Filippa Brugliera scite author profile

Flower color is mainly determined by anthocyanins. Rosa hybrida lacks violet to blue flower varieties due to the absence of delphinidin-based anthocyanins, usually the major constituents of violet and blue flowers, because roses do not possess flavonoid 3',5'-hydoxylase (F3'5'H), a key enzyme for delphinidin biosynthesis. Other factors such as the presence of co-pigments and the vacuolar pH also affect flower color. We analyzed the flavonoid composition of hundreds of rose cultivars and measured the pH of their petal juice in order to select hosts of genetic transformation that would be suitable for the exclusive accumulation of delphinidin and the resulting color change toward blue.
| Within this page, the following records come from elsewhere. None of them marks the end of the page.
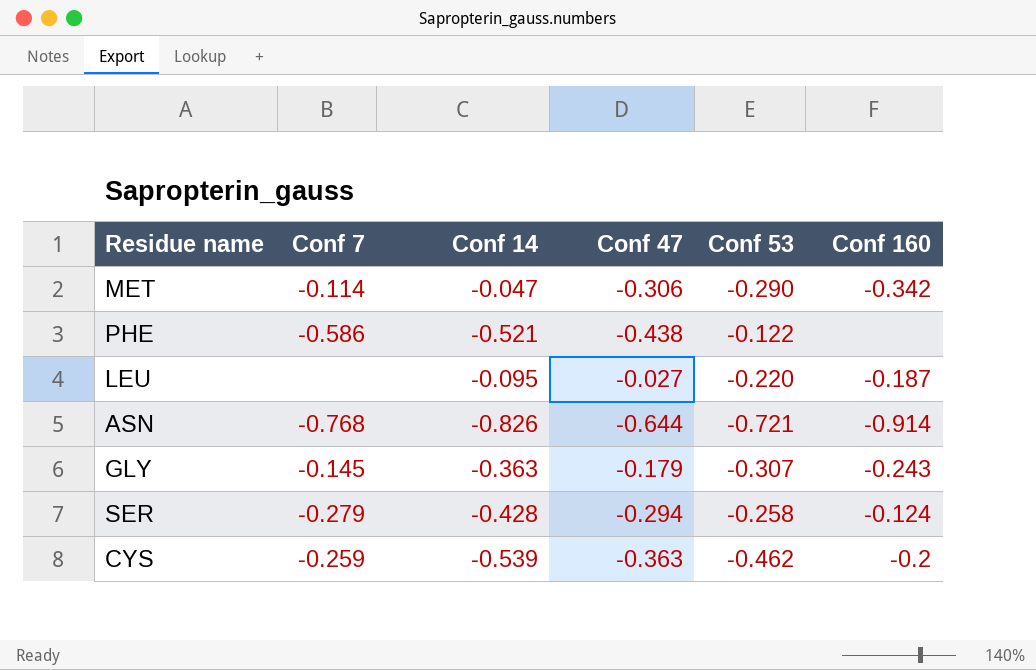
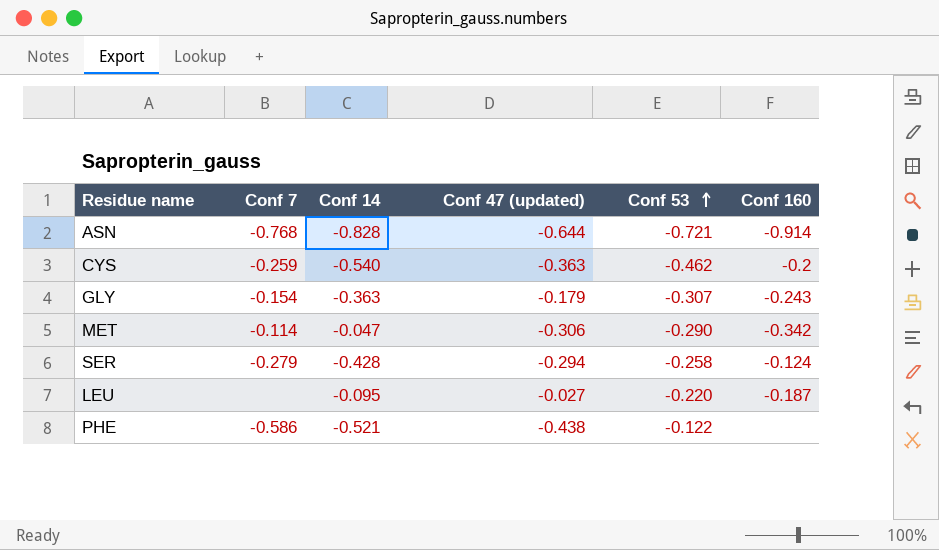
row order: none -> Conf 53 ascending
column name: Conf 47 -> Conf 47 (updated)
ASN | Conf 14: -0.826 -> -0.828
CYS | Conf 14: -0.539 -> -0.540
GLY | Conf 7: -0.145 -> -0.154

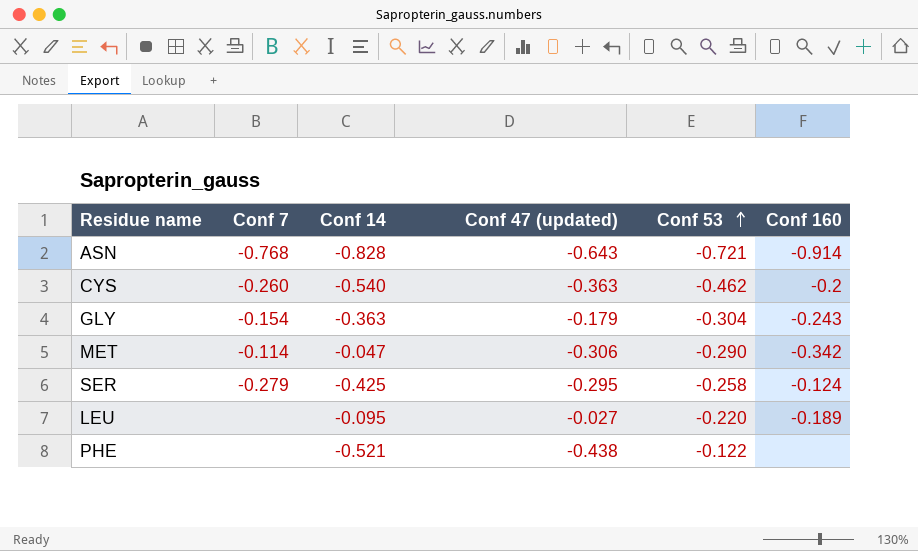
ASN | Conf 47 (updated): -0.644 -> -0.643
CYS | Conf 7: -0.259 -> -0.260
GLY | Conf 53: -0.307 -> -0.304
SER | Conf 14: -0.428 -> -0.425
SER | Conf 47 (updated): -0.294 -> -0.295
LEU | Conf 160: -0.187 -> -0.189
PHE | Conf 7: -0.586 -> none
Expression of the viola F3'5'H gene in some of the selected cultivars resulted in the accumulation of a high percentage of delphinidin (up to 95%) and a novel bluish flower color. For more exclusive and dominant accumulation of delphinidin irrespective of the hosts, we down-regulated the endogenous dihydroflavonol 4-reductase (DFR) gene and overexpressed the Irisxhollandica DFR gene in addition to the viola F3'5'H gene in a rose cultivar. The resultant roses exclusively accumulated delphinidin in the petals, and the flowers had blue hues not achieved by hybridization breeding. Moreover, the ability for exclusive accumulation of delphinidin was inherited by the next generations.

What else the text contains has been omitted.